Plot, Treason and Gunpowder

2002
5 May
Site-43: Lambton County, Ontario, Canada
"It didn't work."
It was as though the past six years hadn't even happened, a worse setback than any she'd seen in all her unnatural life. When her words reached his ears, Dougall Deering reverted to the thick-headed imbecile he'd been when she'd chosen to intervene in his spiral to irrelevancy and failure. "What?" he said.
As if there was any room for confusion. As if she could have meant anything else.
"It didn't work." She couldn't slap the sheet out of his hand, so she thumped the glass so hard he started back, and dropped it himself. "It did nothing. We changed nothing. It didn't do ANYTHING. Do you understand?!"

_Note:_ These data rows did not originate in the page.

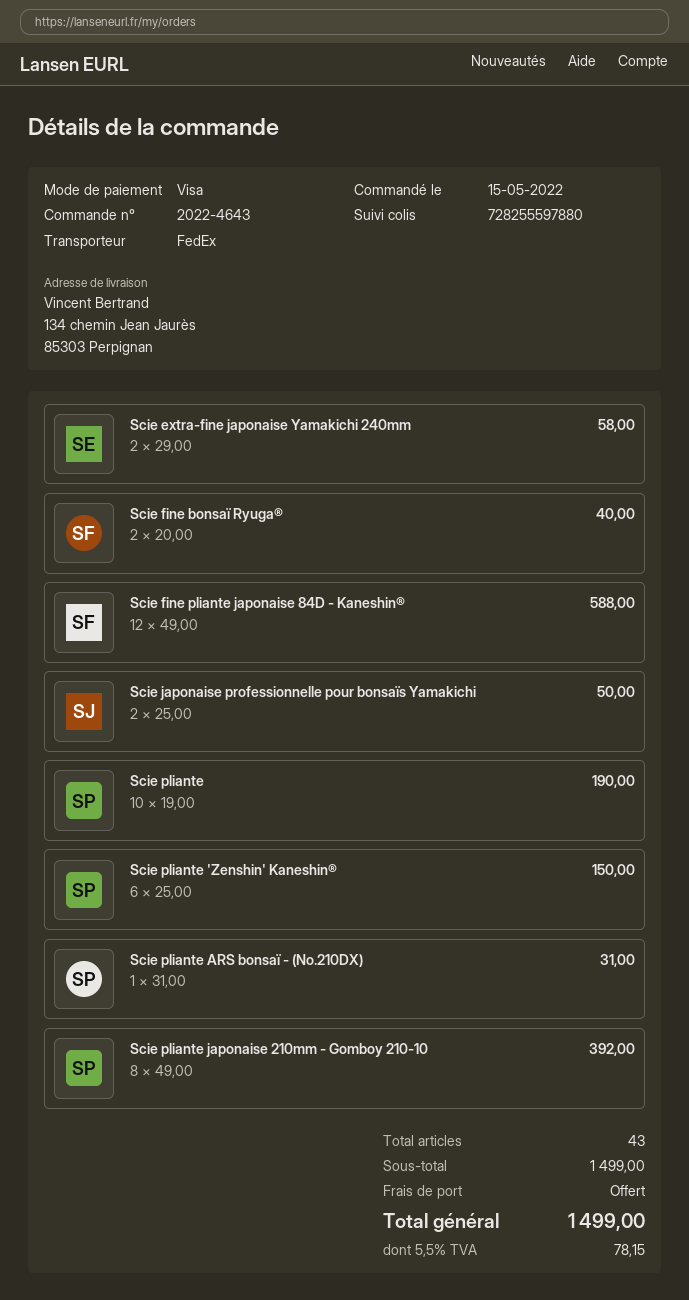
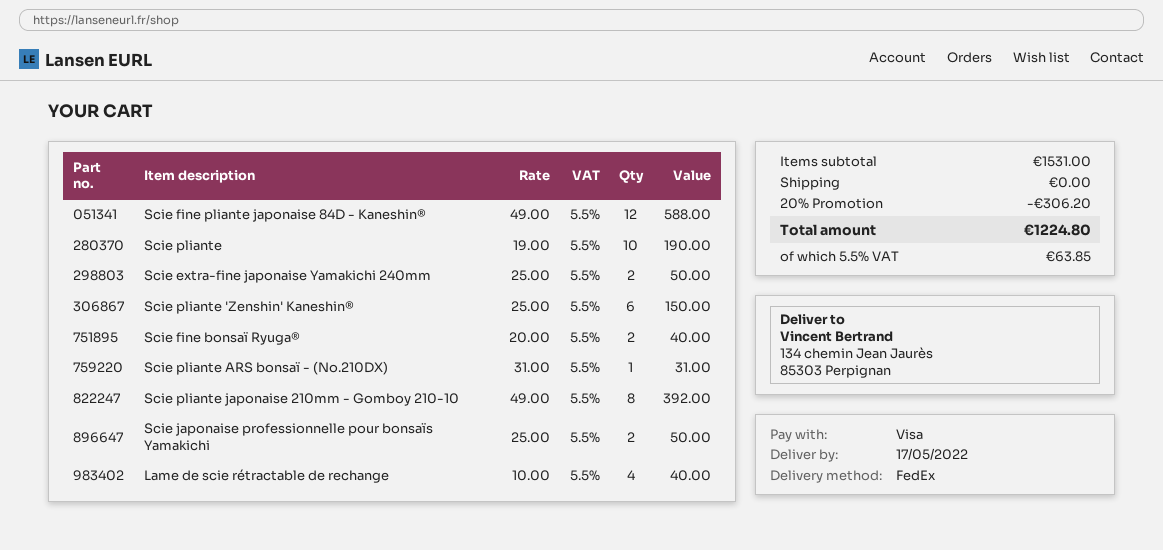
Scie extra-fine japonaise Yamakichi 240mm: 2 x 29.00 = 58.00 -> 2 x 25.00 = 50.00
Lame de scie rétractable de rechange: none -> 4 x 10.00 = 40.00
subtotal: 1499.00 -> 1531.00
discount: none -> 20% = 306.20
tax: 5.5% = 78.15 -> 5.5% = 63.85
total: 1499.00 -> 1224.80

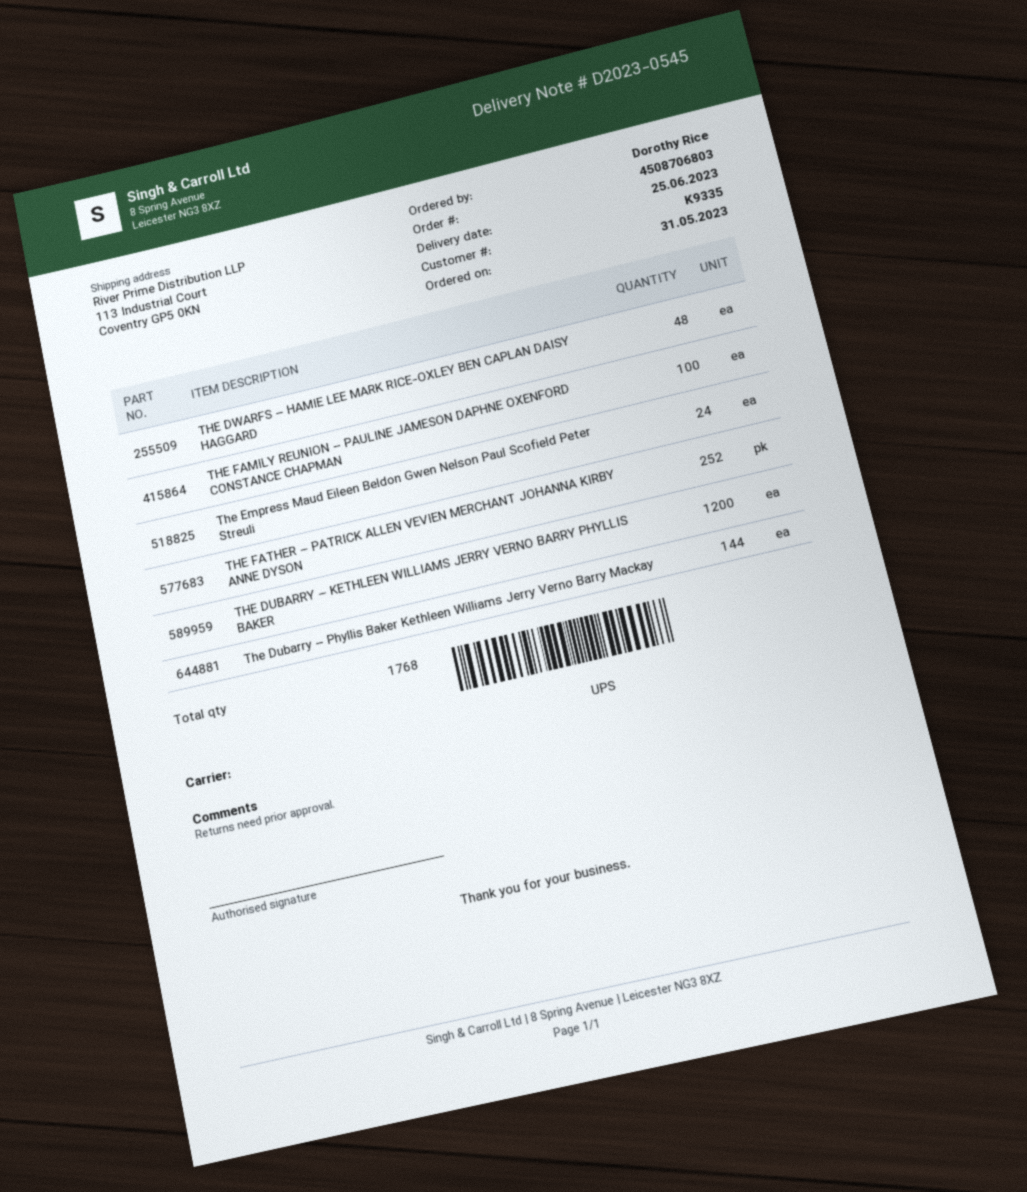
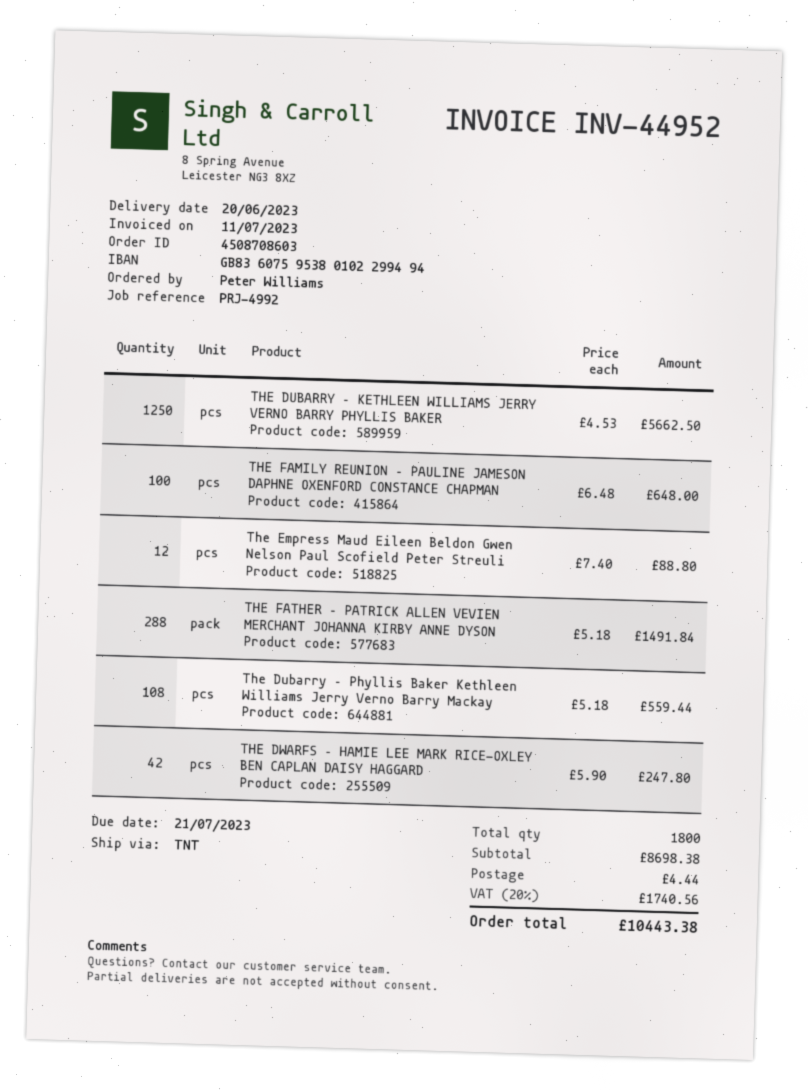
order number: 4508706803 -> 4508708603
delivery date: 2023-06-25 -> 2023-06-20
ordered by: Dorothy Rice -> Peter Williams
shipping method: UPS -> TNT
THE DWARFS – HAMIE LEE MARK RICE-OXLEY BEN CAPLAN DAISY HAGGARD: 48 -> 42
The Empress Maud Eileen Beldon Gwen Nelson Paul Scofield Peter Streuli: 24 -> 12
THE FATHER – PATRICK ALLEN VEVIEN MERCHANT JOHANNA KIRBY ANNE DYSON: 252 -> 288
THE DUBARRY – KETHLEEN WILLIAMS JERRY VERNO BARRY PHYLLIS BAKER: 1200 -> 1250
The Dubarry – Phyllis Baker Kethleen Williams Jerry Verno Barry Mackay: 144 -> 108
total quantity: 1768 -> 1800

He knelt to pick the report back up, and started reading as his knees straightened. "You're sure?" How had she ever gotten used to that nasal whine in his voice? "It says here that whoever this [EXPUNGED] character is—"
"Exactly the same," she growled.
"Okay, but it says Rydderech was spared the wor—"
"IT'S EXACTLY THE SAME, DOUGALL!" She threw the pencil against the glass, and stalked away into the ruins of the chamber. Kicked a few loose pieces of plaster that had been blown across the floor back when you needed actual qualifications, or achievements, to become a Foundation researcher. Shoved a few papers-in-progress containing more insight and value than Dougall Deering would ever possess off the tables, and chucked a flask of such vintage design that it had never known the intervention of Erlenmeyer into the sink, where it exploded. She didn't wonder if she'd find it floating out intact the next day. She was done with wonder. Now to wrath.
Dougall was undoubtedly saying something on the other side. He was punctuating it with slaps on the glass, and she hated the sound of his flesh on the bars of her prison. Better that the experiment had blown up in his face, that he had died, than…
She threw herself to the floor, screamed into the tiles, and beat them until both of her hands broke.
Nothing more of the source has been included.